[PROVIDED RECORDS]

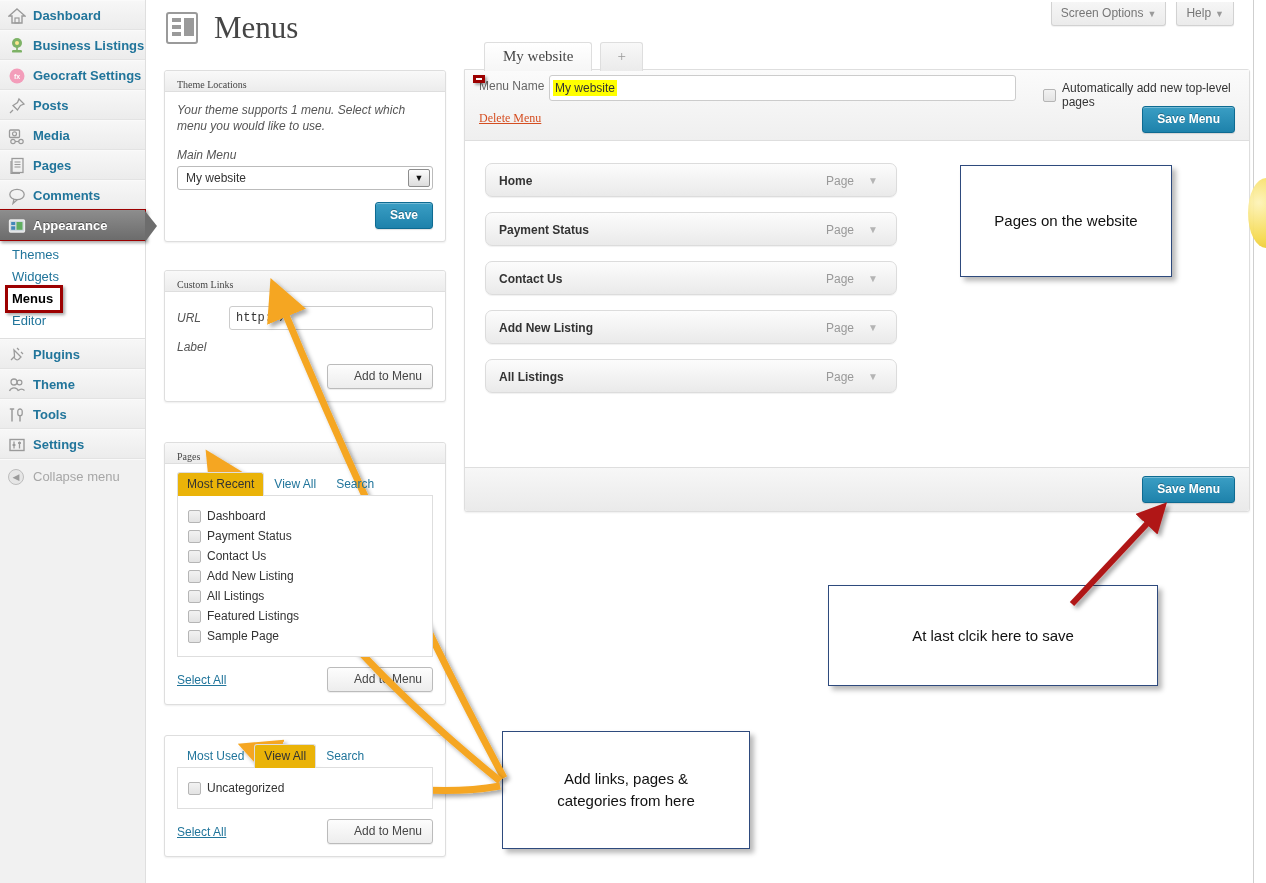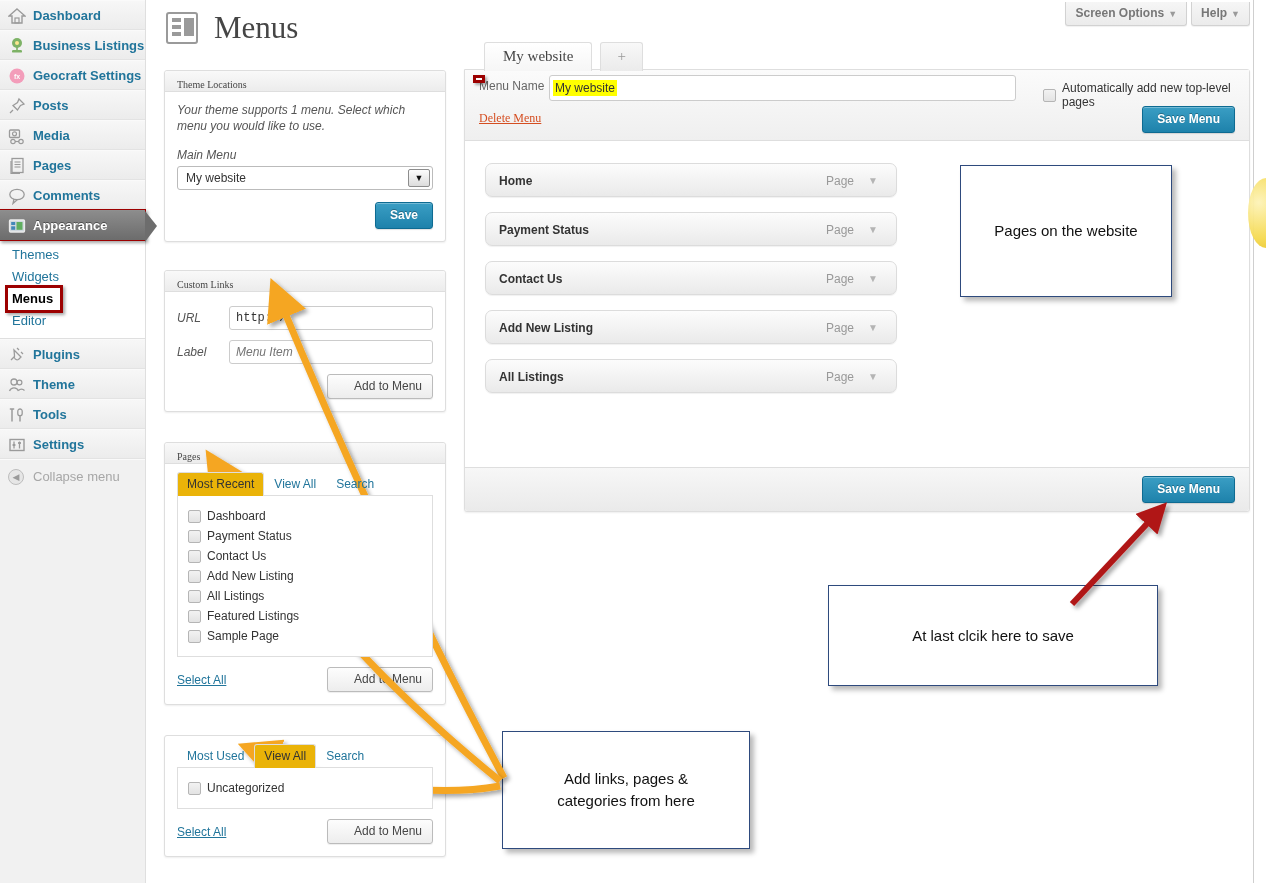--- a/index.html
+++ b/index.html
@@ -107,7 +107,7 @@
   }
 
   
-  #so-wrap { position:absolute; right:16px; top:2px; display:flex; gap:4px;font-weight:bold; }
+  #so-wrap { position:absolute; right:32px; top:2px; display:flex; gap:10px; }
   .so-btn {
     background: linear-gradient(to bottom,#f6f6f6,#ebebeb);
     border:1px solid #d2d2d2; border-top:none;

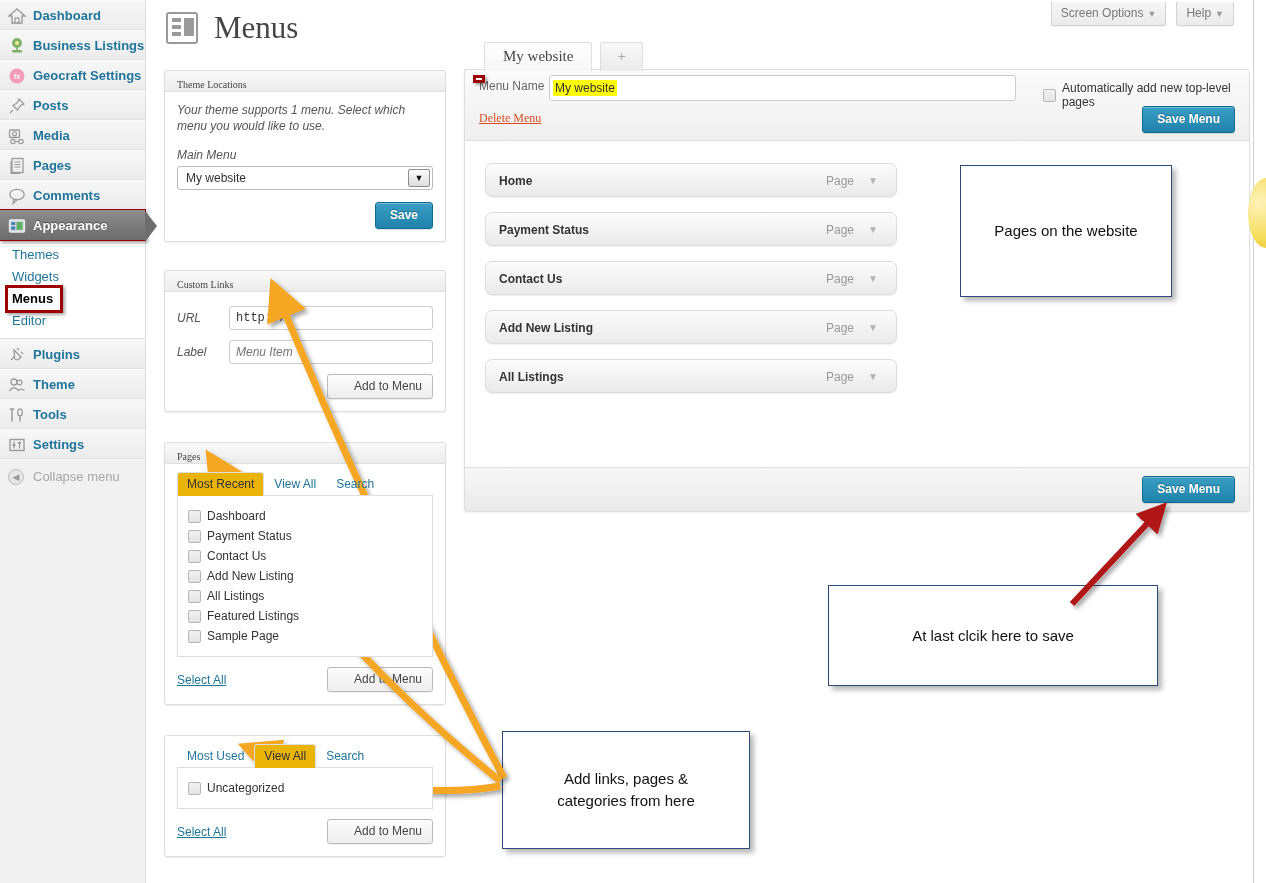--- a/index.html
+++ b/index.html
@@ -580,7 +580,7 @@
     </div>
   </div>
 
-  <div class="callout" style="left:960px;top:165px;width:212px;height:132px;">
+  <div class="callout" style="left:960px;top:165px;width:212px;height:112px;">
     <span>Pages on the website</span>
   </div>
 

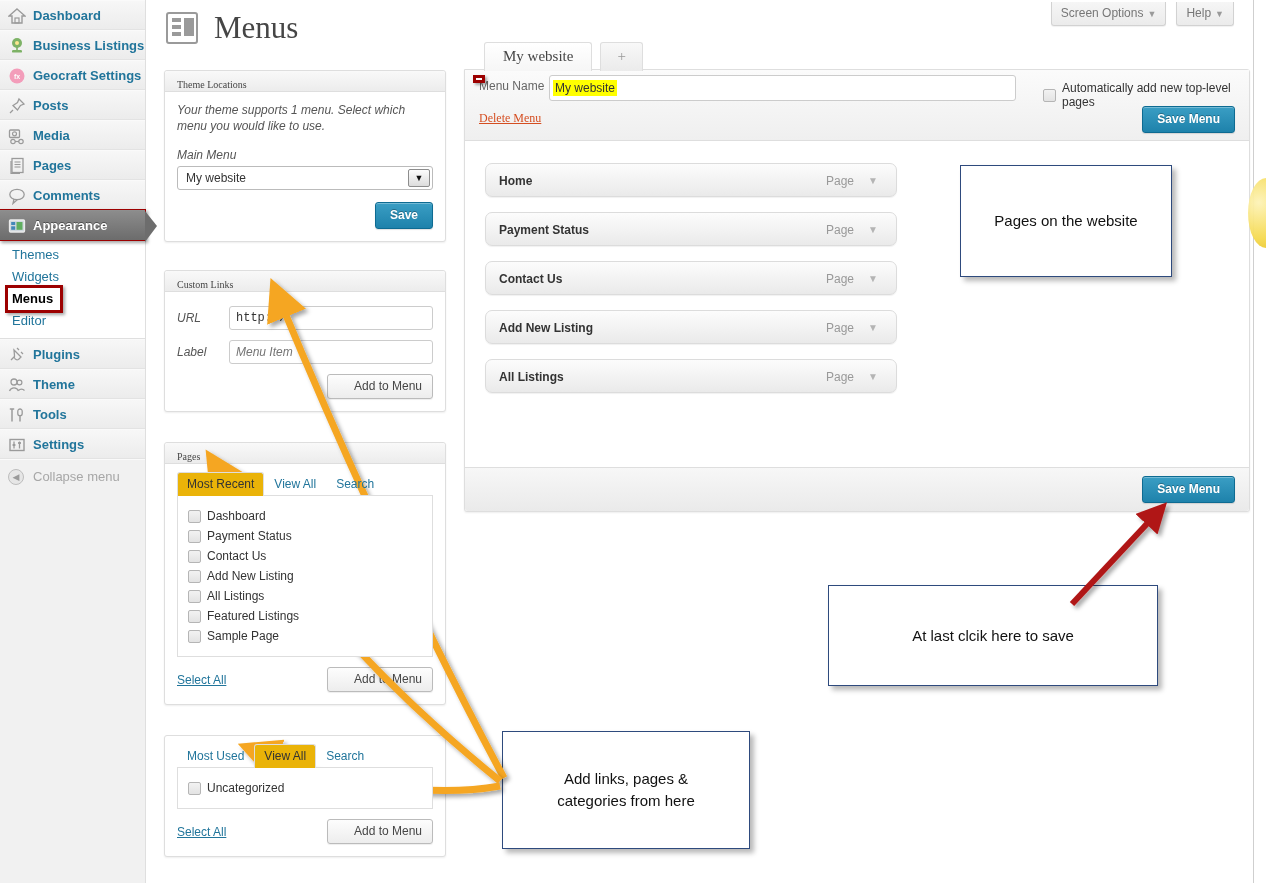--- a/index.html
+++ b/index.html
@@ -453,7 +453,6 @@
       </div>
       <div class="row-field">
         <span class="lbl">Label</span>
-        <input type="text" class="sans" placeholder="Menu Item" style="">
       </div>
       <div class="right-btn" style="margin-top:4px;">
         <span class="btn-grey">Add to Menu</span>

[/PROVIDED RECORDS]

WHAT IS EXPECTED: Give back every entry in full, exactly as written, with no picture included.

REPLY TO THE EXERCISE:
--- a/index.html
+++ b/index.html
@@ -107,7 +107,7 @@
   }
 
   
-  #so-wrap { position:absolute; right:16px; top:2px; display:flex; gap:4px;font-weight:bold; }
+  #so-wrap { position:absolute; right:32px; top:2px; display:flex; gap:10px; }
   .so-btn {
     background: linear-gradient(to bottom,#f6f6f6,#ebebeb);
     border:1px solid #d2d2d2; border-top:none;

--- a/index.html
+++ b/index.html
@@ -580,7 +580,7 @@
     </div>
   </div>
 
-  <div class="callout" style="left:960px;top:165px;width:212px;height:132px;">
+  <div class="callout" style="left:960px;top:165px;width:212px;height:112px;">
     <span>Pages on the website</span>
   </div>
 

--- a/index.html
+++ b/index.html
@@ -453,7 +453,6 @@
       </div>
       <div class="row-field">
         <span class="lbl">Label</span>
-        <input type="text" class="sans" placeholder="Menu Item" style="">
       </div>
       <div class="right-btn" style="margin-top:4px;">
         <span class="btn-grey">Add to Menu</span>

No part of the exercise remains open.